THE INPUT:
■ ■ ■
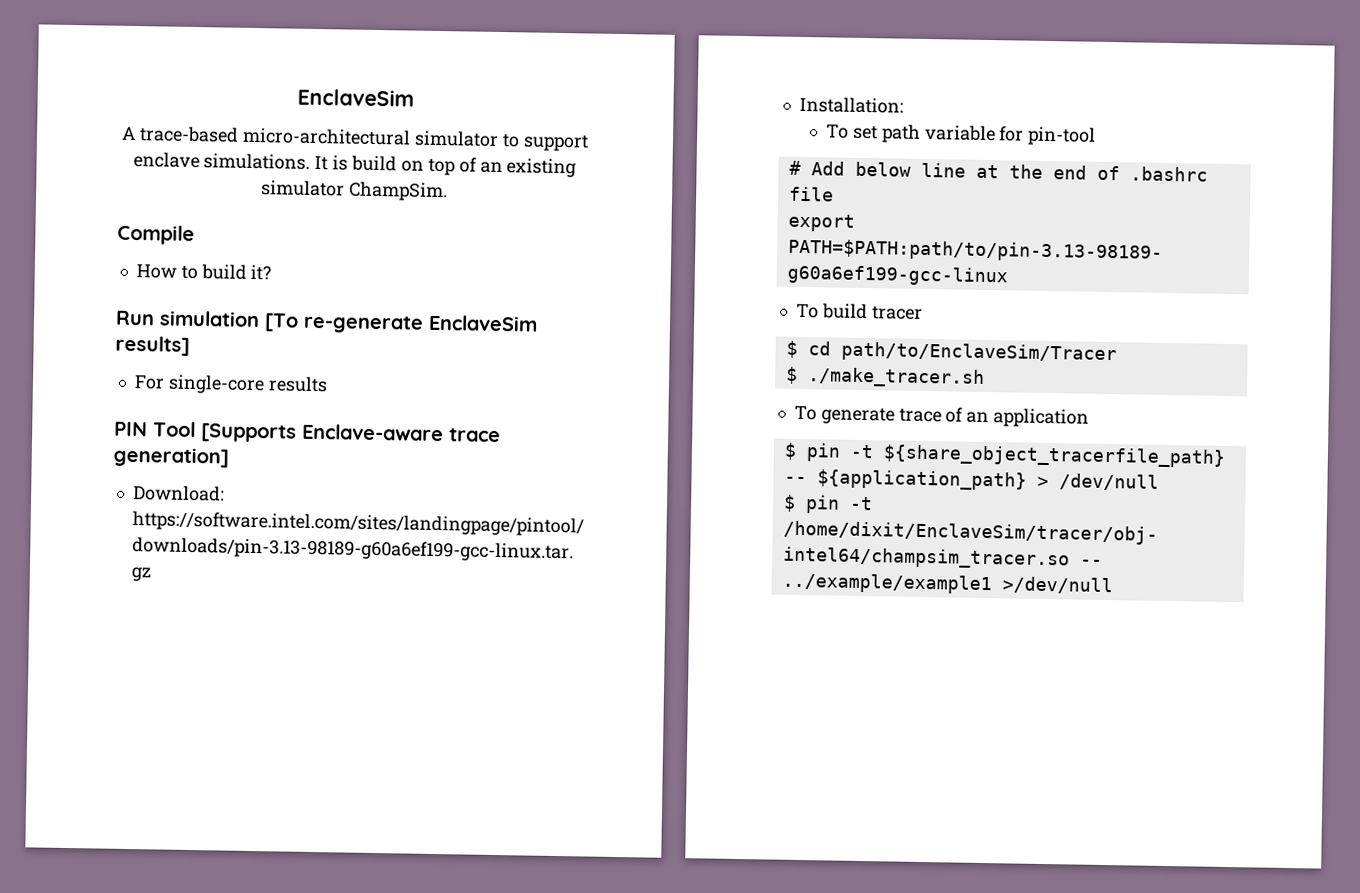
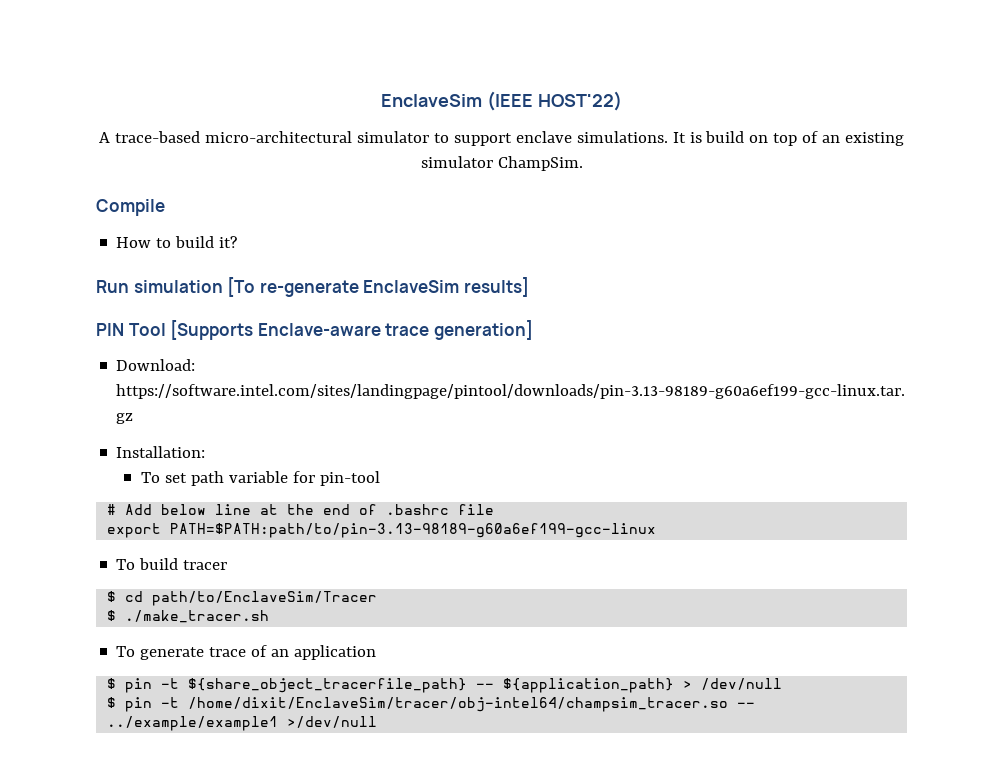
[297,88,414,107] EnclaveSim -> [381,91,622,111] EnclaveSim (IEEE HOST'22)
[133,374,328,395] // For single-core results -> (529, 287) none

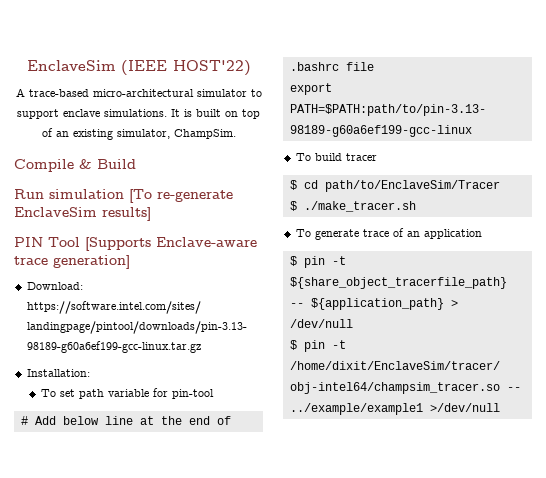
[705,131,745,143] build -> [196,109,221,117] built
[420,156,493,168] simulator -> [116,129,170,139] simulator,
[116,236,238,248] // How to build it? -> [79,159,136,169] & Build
■ ■ ■
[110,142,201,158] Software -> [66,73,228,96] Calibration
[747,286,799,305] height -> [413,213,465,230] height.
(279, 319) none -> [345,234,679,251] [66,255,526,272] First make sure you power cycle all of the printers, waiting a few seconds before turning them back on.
■ ■ ■
ASSIGNED TASK: Would you please repeat exactly the lines above, starting at the line with "[420,156,493,168] simulator ->" and stopping at the line with "[116,236,238,248] // How", both included?

OUTPUT FOR THIS EXERCISE:
[420,156,493,168] simulator -> [116,129,170,139] simulator,
[116,236,238,248] // How to build it? -> [79,159,136,169] & Build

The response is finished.